*PROBLEM DETAILS:* From the entries, copy out every line in which the word "margin" is found.

*SUPPLIED DATA:*
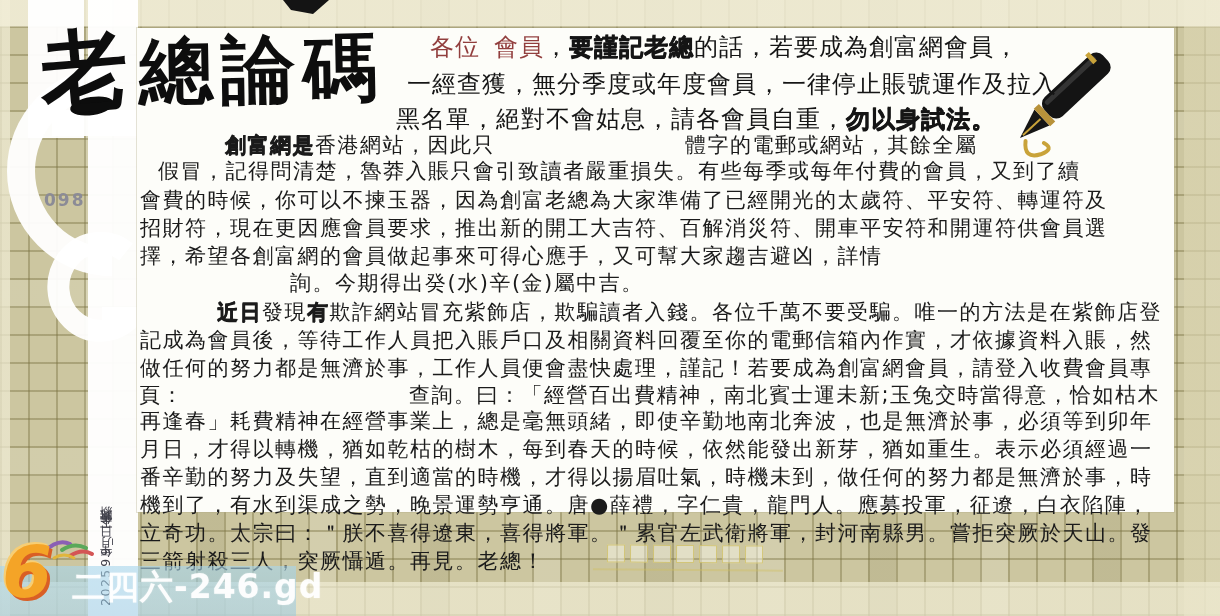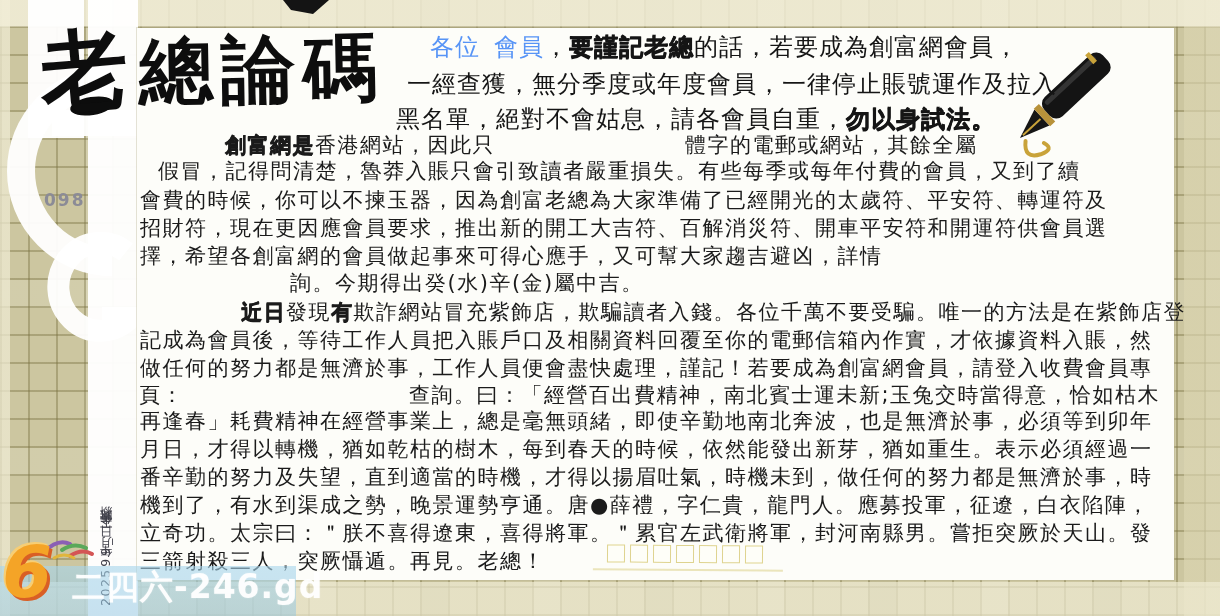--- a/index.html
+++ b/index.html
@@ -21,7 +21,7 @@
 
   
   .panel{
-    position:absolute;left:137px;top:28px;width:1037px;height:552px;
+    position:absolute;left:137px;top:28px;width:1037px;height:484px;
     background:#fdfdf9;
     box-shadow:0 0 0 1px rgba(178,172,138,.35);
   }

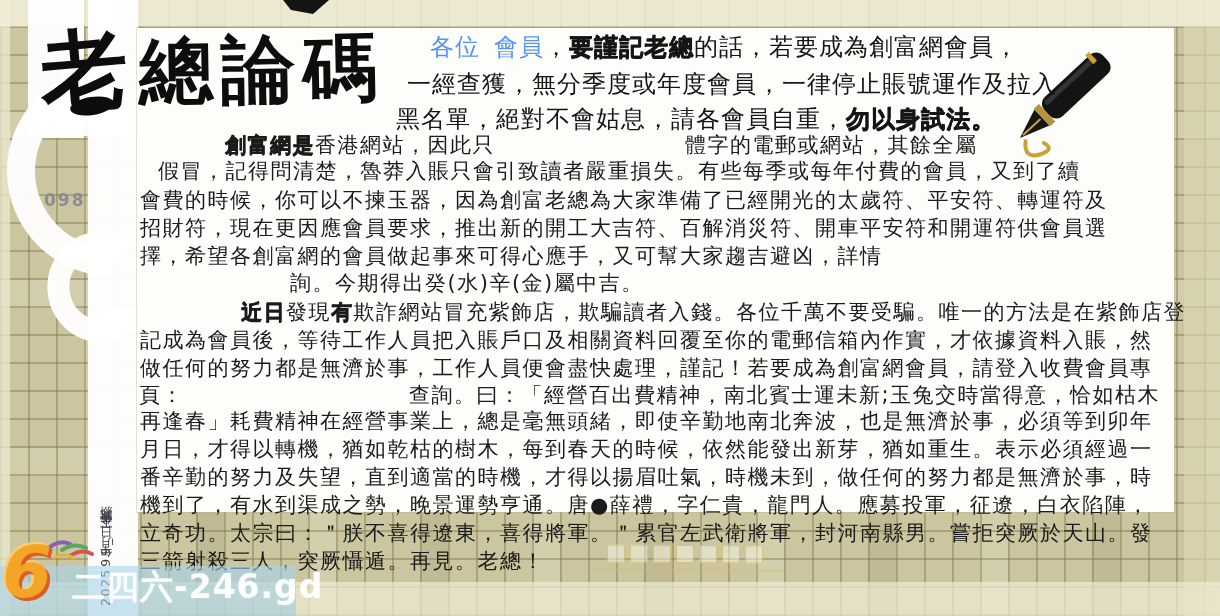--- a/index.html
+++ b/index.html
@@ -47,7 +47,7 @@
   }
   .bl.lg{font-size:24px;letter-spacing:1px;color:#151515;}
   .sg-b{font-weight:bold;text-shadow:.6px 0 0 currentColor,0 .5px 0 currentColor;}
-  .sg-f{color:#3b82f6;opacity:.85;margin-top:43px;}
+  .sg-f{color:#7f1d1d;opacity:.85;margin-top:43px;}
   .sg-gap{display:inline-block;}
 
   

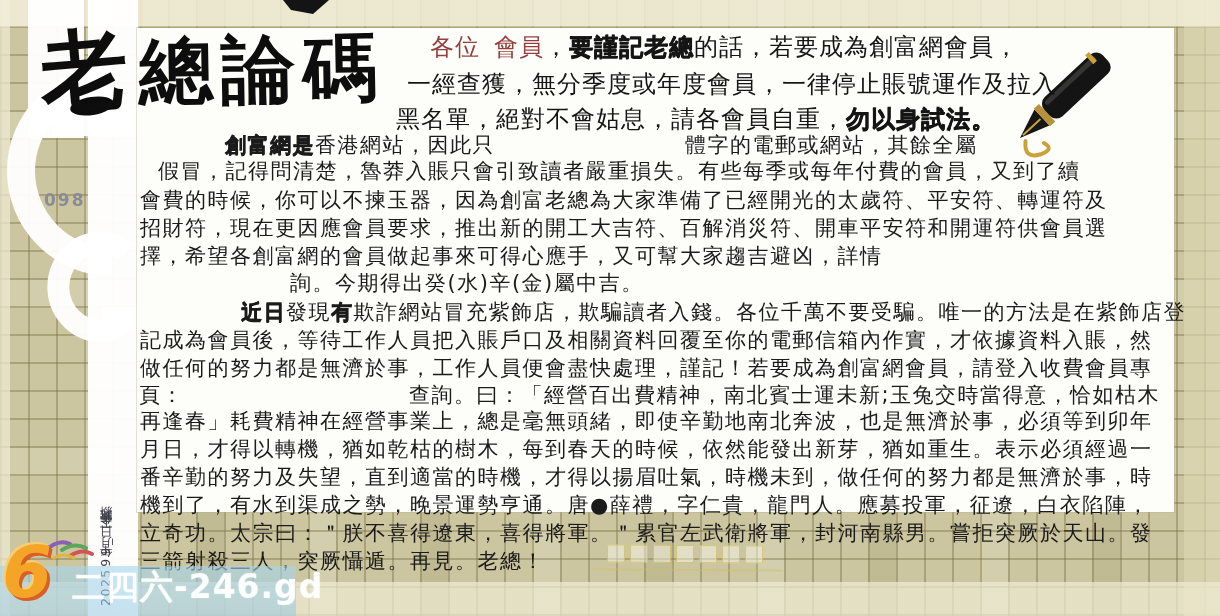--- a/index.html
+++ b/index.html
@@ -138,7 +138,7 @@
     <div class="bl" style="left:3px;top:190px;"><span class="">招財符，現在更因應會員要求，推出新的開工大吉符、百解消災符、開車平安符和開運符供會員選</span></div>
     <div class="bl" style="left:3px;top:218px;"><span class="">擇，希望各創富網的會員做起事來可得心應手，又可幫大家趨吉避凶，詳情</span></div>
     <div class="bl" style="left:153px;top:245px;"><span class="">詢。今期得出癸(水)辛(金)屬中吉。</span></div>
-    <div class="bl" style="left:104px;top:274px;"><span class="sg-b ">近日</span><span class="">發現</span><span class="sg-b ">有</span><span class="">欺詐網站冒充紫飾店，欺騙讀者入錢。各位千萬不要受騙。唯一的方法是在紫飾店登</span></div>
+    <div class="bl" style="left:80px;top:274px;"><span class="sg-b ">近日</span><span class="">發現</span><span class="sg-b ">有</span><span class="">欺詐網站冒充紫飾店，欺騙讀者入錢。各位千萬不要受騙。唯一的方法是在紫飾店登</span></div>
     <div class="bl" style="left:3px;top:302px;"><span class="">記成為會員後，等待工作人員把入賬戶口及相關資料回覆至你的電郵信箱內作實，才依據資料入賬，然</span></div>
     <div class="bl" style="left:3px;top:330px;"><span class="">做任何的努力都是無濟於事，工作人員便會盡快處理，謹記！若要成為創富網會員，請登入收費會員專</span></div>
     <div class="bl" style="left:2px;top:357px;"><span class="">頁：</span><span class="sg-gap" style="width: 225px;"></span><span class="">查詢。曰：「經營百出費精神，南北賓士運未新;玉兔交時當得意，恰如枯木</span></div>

*SOLUTION TO THE PROBLEM:*
-  .sg-f{color:#3b82f6;opacity:.85;margin-top:43px;}
+  .sg-f{color:#7f1d1d;opacity:.85;margin-top:43px;}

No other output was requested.